NANCY LYNN: There are companies and like the one that's sponsoring this program, Alzheon, that are developing or trying to develop treatments that will be that are targeting something different than what Leqembi and donanemab, the ones that will like are approved or and will likely be approved. And so you're saying that those together will be sort of a cocktail where you can try-- or potentially be a cocktail where you're trying something earlier downstream. You're also doing lifestyle interventions-- getting enough sleep, eating a healthy Mediterranean diet, getting extra certain types of exercise, not being socially isolated, getting your hearing checked, all of those things that can help, even if you have a genetic variant, can help, not necessarily prevent, but postpone-- prevent and postpone? Tell me what I'm saying.  

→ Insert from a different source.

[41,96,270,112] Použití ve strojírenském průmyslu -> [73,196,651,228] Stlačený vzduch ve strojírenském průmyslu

DR. STEPHEN SALLOWAY: No, you're saying-- that's right. I think all of us should be-- listen, let's cut to the chase. If we keep our hearts healthy, we're going to decrease the level, certainly, of heart disease and stroke, and we lower the rate of dementia. So all the risk factors for heart disease-- high cholesterol, hypertension, diabetes, smoking, inactive lifestyle, et cetera-- if we can keep our heart healthy, we're going to keep our brain healthy. So we all need to do that. And we need to start early in life and keep doing it and keep going to keep-- because we want to live a full life and a healthy life so we can enjoy the later years of our life and not be bogged down by diseases like Alzheimer's. So we all need to do that. And some people are at higher risk for Alzheimer's changes, biological changes, and they're going to need more. They should do that, too, but they're going to need more and start it as early as we possibly can. And we have some initial treatments. They have a proven clinical benefit. It's mild. We need to do better. We're going to need-- ultimately, we're going to need combination treatments and hopefully tied to the person's particular molecular type of Alzheimer's. So we treat their disease as effectively as we do with cancer. And increasingly, we treat certain types of cancers with specific targeted treatments. And we're going to do the same thing for Alzheimer's.  

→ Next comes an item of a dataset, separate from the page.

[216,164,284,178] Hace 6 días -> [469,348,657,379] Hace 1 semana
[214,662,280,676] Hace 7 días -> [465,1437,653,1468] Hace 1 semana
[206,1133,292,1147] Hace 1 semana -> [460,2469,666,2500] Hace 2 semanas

So you mentioned there are companies developing-- the sponsor of this program has an oral drug that decreases a smaller form of amyloid before it forms into the plaque. It's targeted for people who carry initially two copies of the APOE4 gene. And they've recruited a cohort of people that have two copies of E4. And then we'll read out, I think, next year. And we'll see if that's effective or not for that population. We did a study called the Generation Trial for people who are E4-- who carry two copies of E4, started with that, and then one copy of E4 and one non-copy of E4. And we recruited a large-- we tested a large number of people for APOE. And these, for people who are cognitively unimpaired. So it was really a prevention trial. And we tested two different drugs for that. So it is possible to target a specific population.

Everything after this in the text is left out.